It’s been a treat really to kind of just come alongside of them. They called me up and said, “Hey, would you partner with us so that there is a resource that can equip women, as well, to make resolutions in their own lives?”
Dennis: You are really calling women to take a step back and really evaluate their lives and then chart a new course, moving forward. That is going to result in some women being, I think, freshly teachable and wanting to excel still more in their responsibilities as a woman, wife, mother, perhaps a single person.
Dennis: And the book lists those 13 resolutions. Bob doesn’t like me doing this; but is there a fundamental or one of the resolutions that you would consider to be—
Bob: This is like, “Which one of your kids do you like the best?”
Priscilla: Yes, that’s hard; but I can answer this question only because I will tell you the one, for me, that is the absolute most challenging. I am going to read it right out of the book because I want to get it exactly right. This one, I will tell you—it was not supposed to be the first section in the book; and then, as I went through it and I got to this one, I said, “This has got to be number one because it doesn’t matter if you are single or married, if you have children or if you do not, this is one that is just going to resonate with you in your life.”
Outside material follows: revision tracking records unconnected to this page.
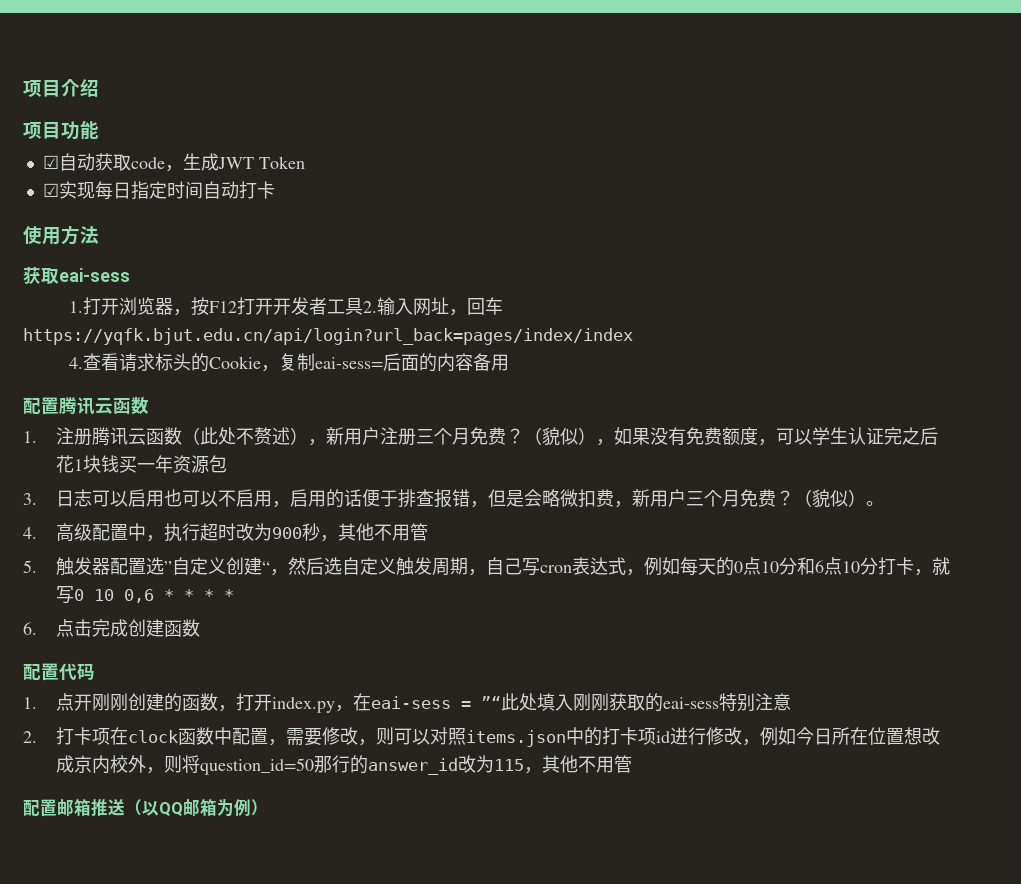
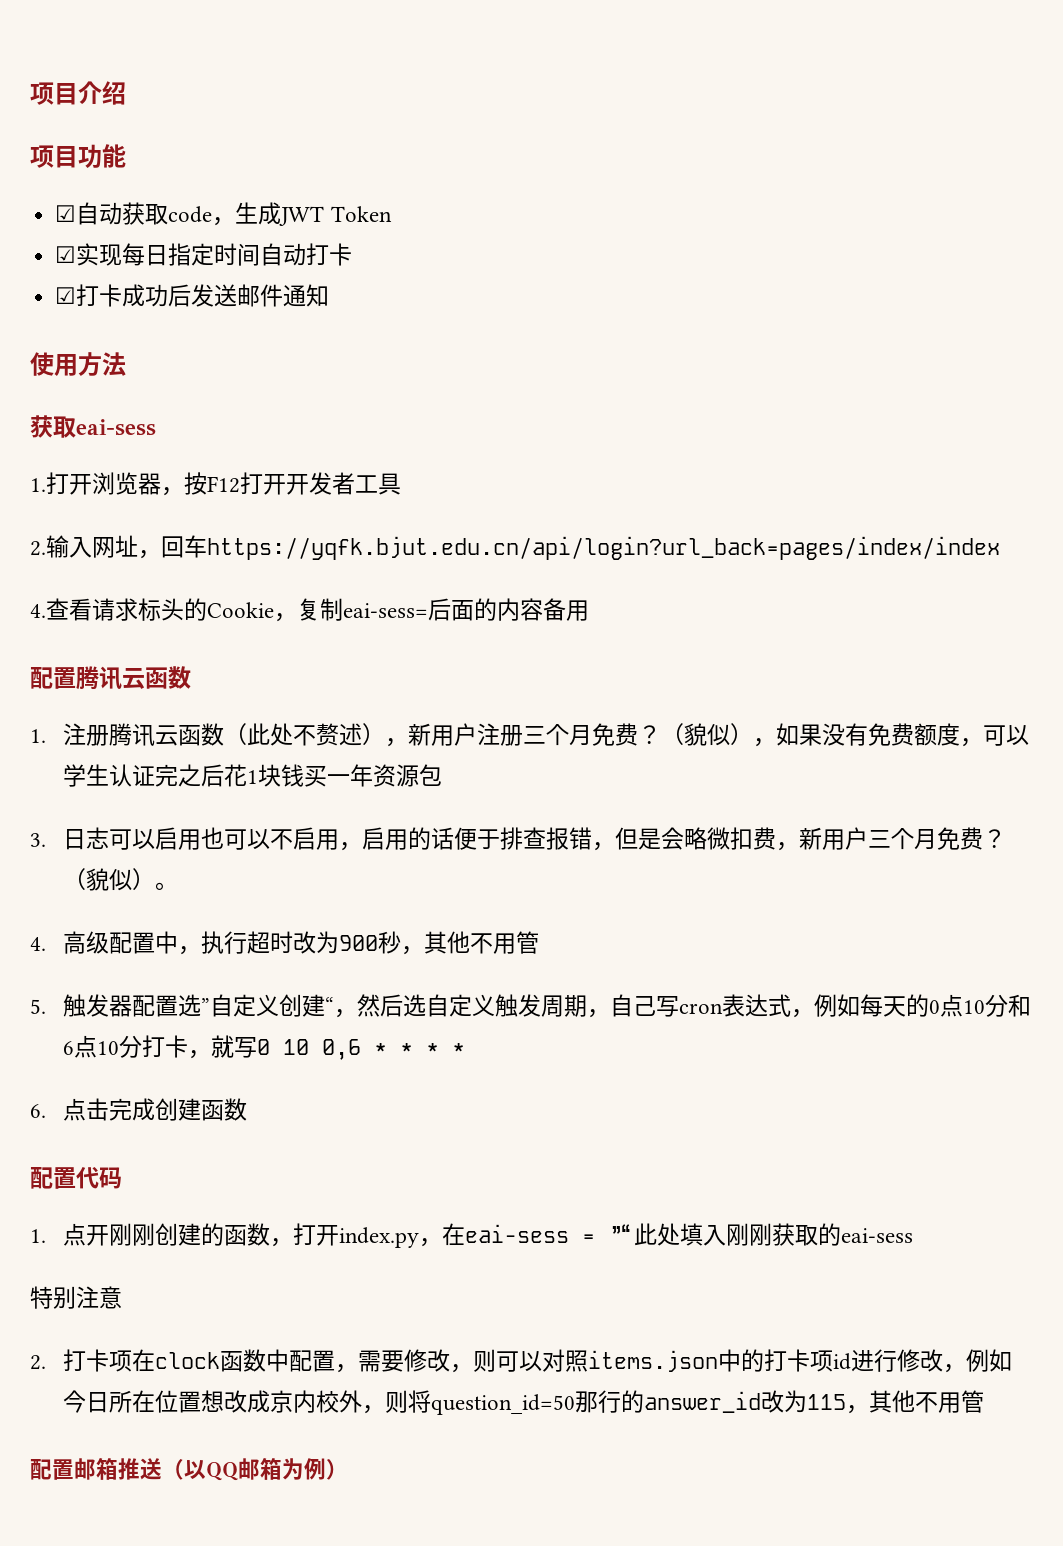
(275, 190) none -> [55,284,330,307] // ☑打卡成功后发送邮件通知
(364, 306) none -> (401, 484) //
(720, 703) none -> (913, 1235) //

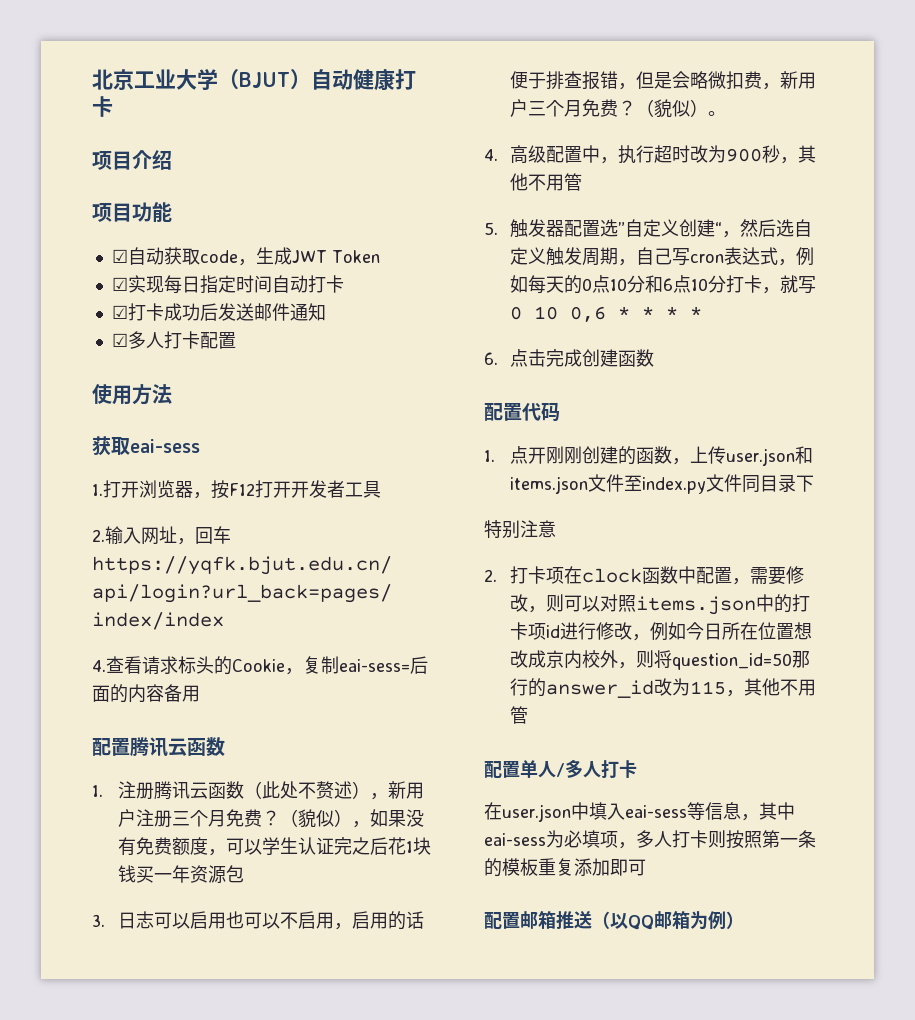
(30, 93) none -> [92,69,416,91] [92,96,113,117] 北京工业大学（BJUT）自动健康打卡 //
(330, 295) none -> [111,331,236,349] // ☑多人打卡配置
[292,1223,913,1248] 打开index.py，在eai-sess = ”“此处填入刚刚获取的eai-sess -> [689,446,813,466] [509,474,814,494] 上传user.json和items.json文件至index.py文件同目录下
(984, 1401) none -> [484,759,637,778] [484,802,795,822] [484,830,816,849] [484,858,646,877] // 配置单人/多人打卡 // 在user.json中填入eai-sess等信息，其中eai-sess为必填项，多人打卡则按照第一条的模板重复添加即可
So the very first resolution of the book says this: “I do solemnly resolve to embrace my current season of life and will maximize my time in it. I will resist the urge to hurry through or circumvent any portion of my journey but will live with the spirit of contentment.”
Now, wherever you are and whatever season of life you are in, that’s going to strike a chord with you because you can either choose to fully engage—you know, how you can be there, but not really be there? We go through so much of the seasons of our life really not fully engaged in where we are. We are looking forward to the next thing before we fully completed the thing we are in.
It's interesting how you don’t realize the blessings of where you are most of the time until you are not there anymore, and then, that season of life has passed you by. If I am a mother of small children—which I am—I need to fully engage. It's difficult too—“The years”—they say—“are short, but them days sure are long!” So I have got to choose, “Am I going to fully engage in this season of life and choose contentment right where I am?”
So single woman—you have got to choose contentment right where you are. Married, and don’t have children yet? Maybe it's even a struggle for you—you want children, but the doctor is saying, “It's going to be a struggle.” Well, you have got to choose contentment even in that difficulty. It’s a choice and a resolution that we have to make. It’s a skill that Paul said he had to learn, “I had to learn the secret of contentment.”
Dennis: And to that point, Priscilla, it’s not just a matter of making an act of the will, “I’m going to be content.”
Dennis: You’re talking about learning something from the Scriptures and from the Spirit of God as you face your circumstances.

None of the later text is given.